Le candidat ERC à la présidence de la Generalitat, Pere Aragonès, a averti que si le 1er mai un accord de gouvernance n’était pas conclu avec les Junts, les deux parties devront « explorer d’autres voies alternatives » pour éviter une répétition électorale. en Catalogne.

Cela a été expliqué dans une interview au «Diari Ara», lorsque Junts et ERC ont un délai d’un mois et un jour pour démêler les négociations et éviter un appel à de nouvelles élections à la mi-juillet.

Aragonès a précisé qu’un gouvernement ERC minoritaire avec le soutien de l’extérieur de ceux de Carles Puigdemont n’est pas une voie que les républicains ont proposée: «Nous ne sommes pas ceux qui ont localisé la possibilité».

Interrogé sur les positions du secrétaire général des Junts, Jordi Sànchez, et de la vice-présidente, Elsa Artadi, qui n’excluent pas de ne pas entrer dans le nouvel exécutif catalan et de rester dans l’opposition, Aragonès a réitéré sa volonté de conclure un accord de gouvernance avec les Junts « qu’il se produise le plus tôt possible, au cours de ce mois d’avril ».

Cependant, il a fait remarquer que les républicains ont un accord solide avec le CUP et qu’il ne croit pas « qu’il existe des obstacles insurmontables » pour pouvoir former un gouvernement dans les jours à venir, a-t-il dit mot pour mot.

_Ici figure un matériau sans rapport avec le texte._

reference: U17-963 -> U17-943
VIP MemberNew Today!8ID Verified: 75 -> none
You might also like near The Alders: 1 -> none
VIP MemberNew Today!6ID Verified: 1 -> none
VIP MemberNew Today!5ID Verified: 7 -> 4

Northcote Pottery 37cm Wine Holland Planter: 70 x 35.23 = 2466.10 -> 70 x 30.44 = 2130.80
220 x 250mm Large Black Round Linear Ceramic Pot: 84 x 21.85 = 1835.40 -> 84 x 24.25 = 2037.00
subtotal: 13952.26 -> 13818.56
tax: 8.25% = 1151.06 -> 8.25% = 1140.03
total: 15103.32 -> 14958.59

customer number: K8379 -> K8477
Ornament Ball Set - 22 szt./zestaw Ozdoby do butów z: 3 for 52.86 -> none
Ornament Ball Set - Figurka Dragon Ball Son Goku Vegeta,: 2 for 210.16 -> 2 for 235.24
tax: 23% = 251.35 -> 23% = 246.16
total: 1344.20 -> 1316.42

En ce qui concerne le rôle du Consell per la República (CxRep), le candidat ERC a précisé qu’il devait provenir du gouvernement où se dirige la stratégie pour avancer vers l’indépendance et a insisté sur le fait que l’entité doit collaborer à cette stratégie « marquée par l’indépendance groupe du Parlement « .

En revanche, il a souligné la nécessité de promouvoir de nouveaux départements, tels que les féminismes, l’action pour le climat ou la recherche et les universités, dans lesquels il peut y avoir « un croisement de responsabilités, de personnes proposées par les deux parties ».

De plus, s’il a assuré n’avoir « aucun problème » à ERC en continuant d’assumer les départements de la santé et de l’éducation, il a prévenu qu’il pourrait y avoir des changements dans ces domaines car « dans un gouvernement de coalition, le poids parlementaire de chacun devrait être reflété. « .

Pour Aragonès, ce serait une erreur historique de ne pas placer le droit à l’autodétermination et à l’amnistie à l’agenda politique, et a appelé à réactiver la table de dialogue entre le Catalan et l’exécutif central: « En tout cas, que l’Etat l’abandonne .  »

Bien qu’il ait reconnu que « le mouvement indépendantiste a encore une représentation très faible par rapport » à celui souhaité dans la métropole de Barcelone, Aragonès a rappelé qu’il a dépassé les 50% aux élections du 14F, ce qui permettra, en ses paroles, pour lancer un processus de négociation avec le gouvernement, un processus d’indépendance et la formation d’un nouvel État pour la Catalogne.